= TASK BRIEF =
Give back all of the data exactly, with every picture omitted.
RECORDS section start
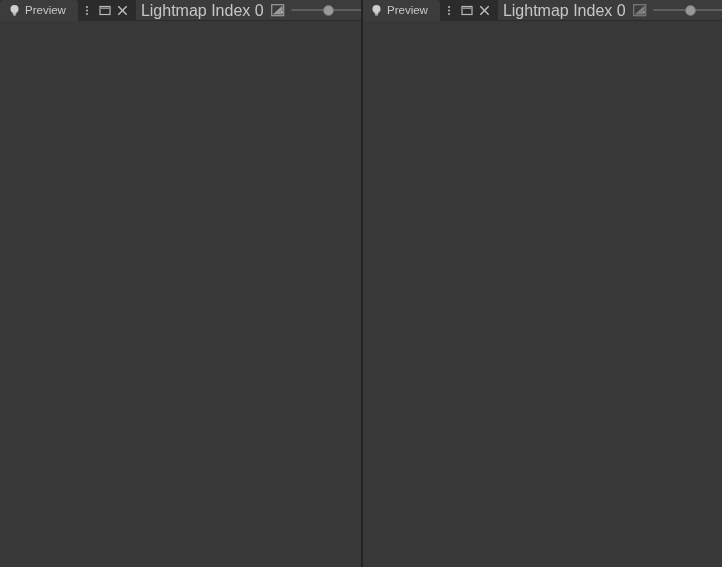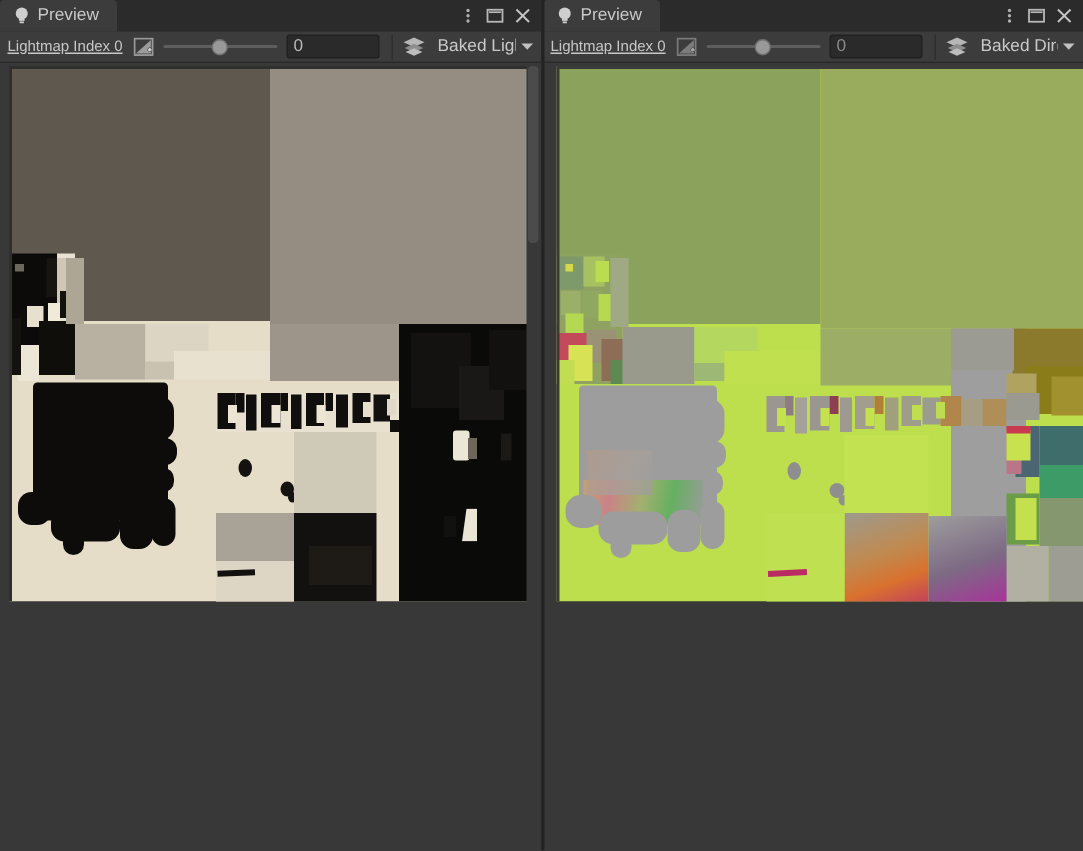--- a/index.html
+++ b/index.html
@@ -25,7 +25,6 @@
     height: 567px;
     background: #383838;
     display: flex;
-    flex-direction: column;
     overflow: hidden;
   }
   .panel.left  { width: 361px; }

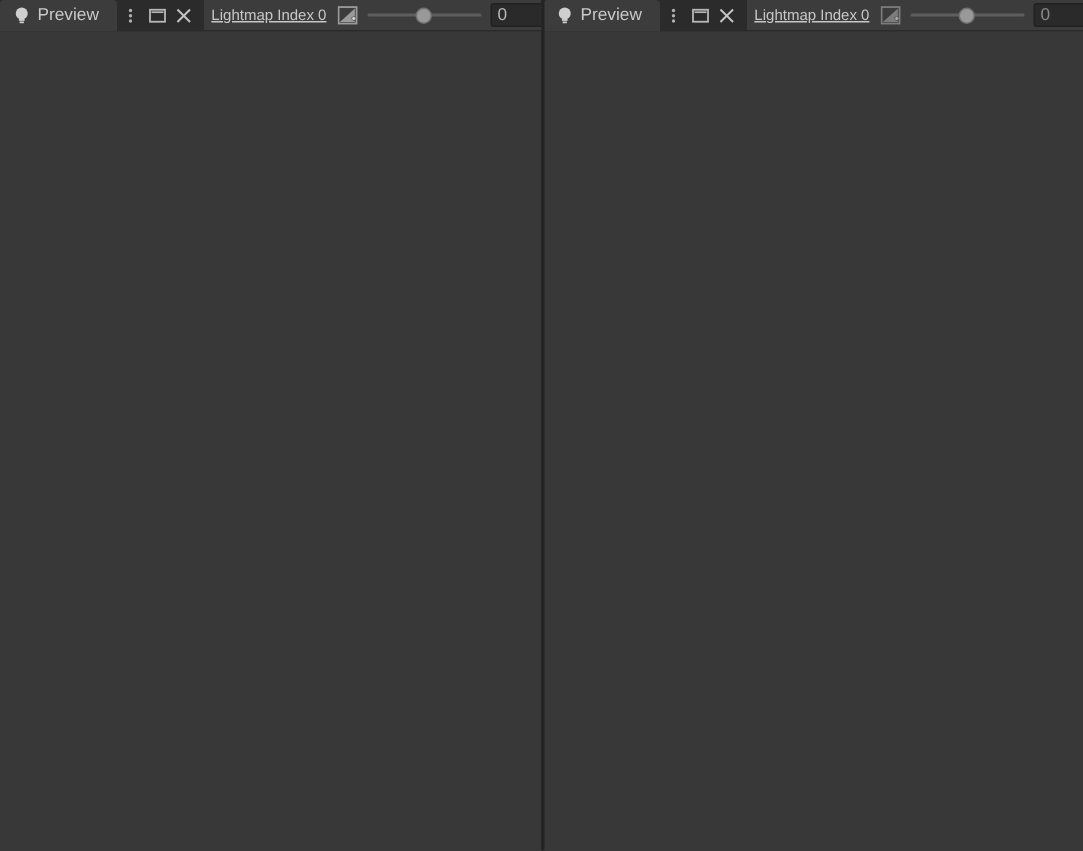--- a/index.html
+++ b/index.html
@@ -87,11 +87,10 @@
   }
   .tb-label {
     color: #c7c7c7;
-    font-size: 10px;
+    font-size: 16px;
     line-height: 21px;
     margin-right: 6px;
     cursor: default;
-    text-decoration: underline;
   }
   .tb-icon-btn {
     width: 17px; height: 16px;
RECORDS section end
= TASK OUTPUT =
--- a/index.html
+++ b/index.html
@@ -25,7 +25,6 @@
     height: 567px;
     background: #383838;
     display: flex;
-    flex-direction: column;
     overflow: hidden;
   }
   .panel.left  { width: 361px; }

--- a/index.html
+++ b/index.html
@@ -87,11 +87,10 @@
   }
   .tb-label {
     color: #c7c7c7;
-    font-size: 10px;
+    font-size: 16px;
     line-height: 21px;
     margin-right: 6px;
     cursor: default;
-    text-decoration: underline;
   }
   .tb-icon-btn {
     width: 17px; height: 16px;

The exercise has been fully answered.